## ABOUT THIS EXERCISE
Copy each line in the data below that contains the word "span".

## Web page revision data

______________________________

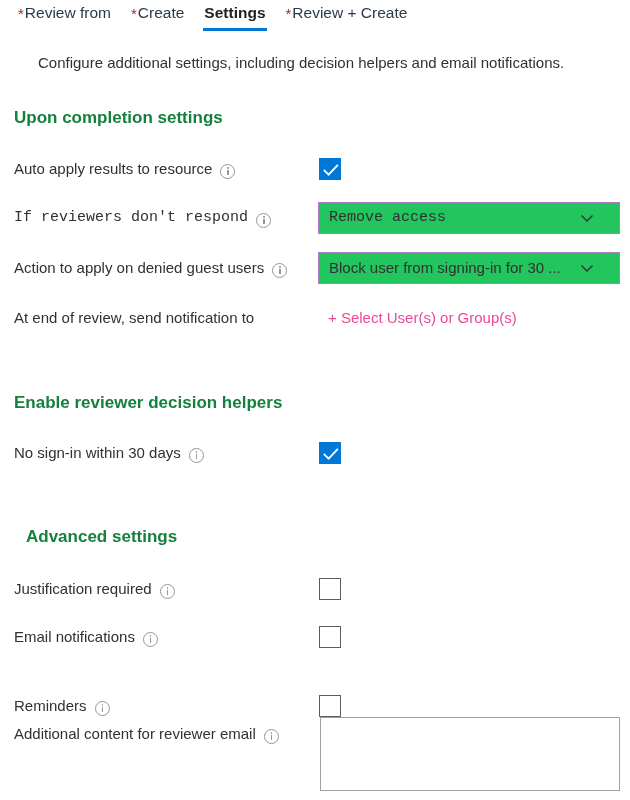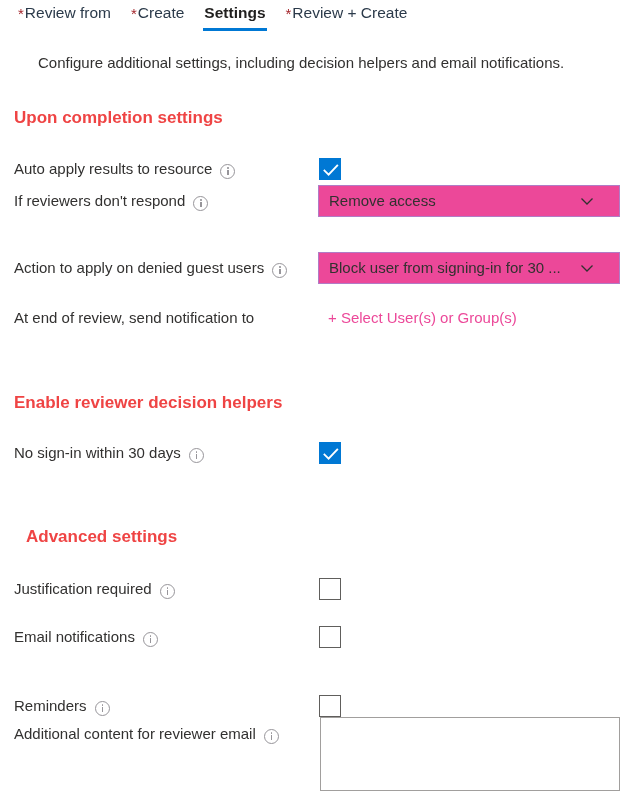--- a/index.html
+++ b/index.html
@@ -82,7 +82,7 @@
     left: 14px;
     font-size: 17px;
     font-weight: bold;
-    color: #ef4444;
+    color: #15803d;
     line-height: 24px;
     white-space: nowrap;
   }

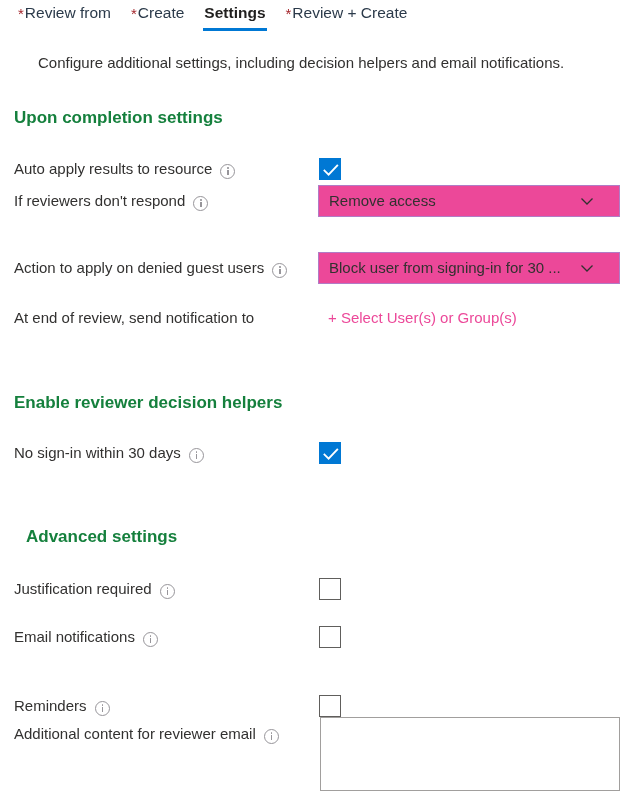--- a/index.html
+++ b/index.html
@@ -263,7 +263,7 @@
   </div>
 </div>
 
-<div class="row" style="top:184px;">
+<div class="row" style="top:201px;font-family:Liberation Mono, monospace;">
   <div class="row-label">
     <span class="label-text">If reviewers don't respond</span>
     <span class="info-icon"></span>

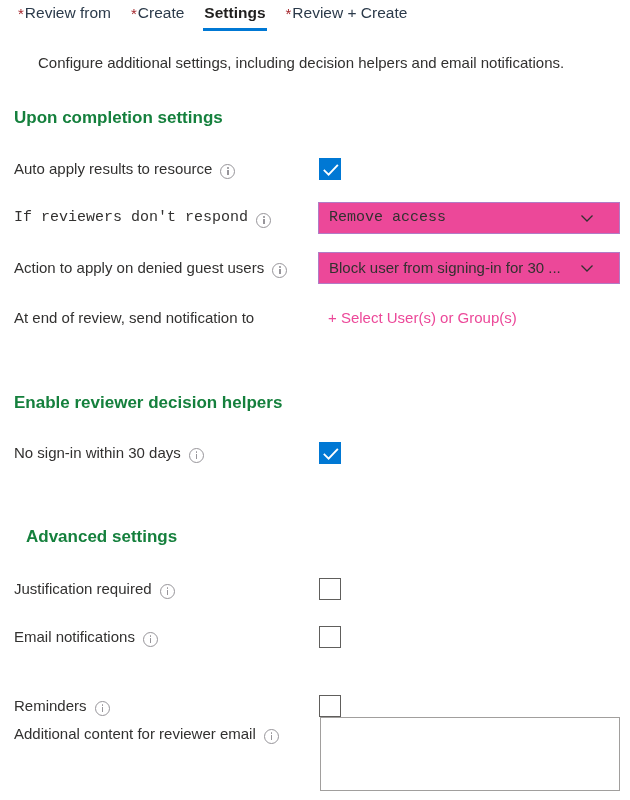--- a/index.html
+++ b/index.html
@@ -171,7 +171,7 @@
     position: absolute;
     height: 32px;
     box-sizing: border-box;
-    background: #ec4899;
+    background: #22c55e;
     border: 1.6px solid #b07cc6;
     display: flex;
     align-items: center;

______________________________

## SOLUTION
     <span class="label-text">If reviewers don't respond</span>
     <span class="info-icon"></span>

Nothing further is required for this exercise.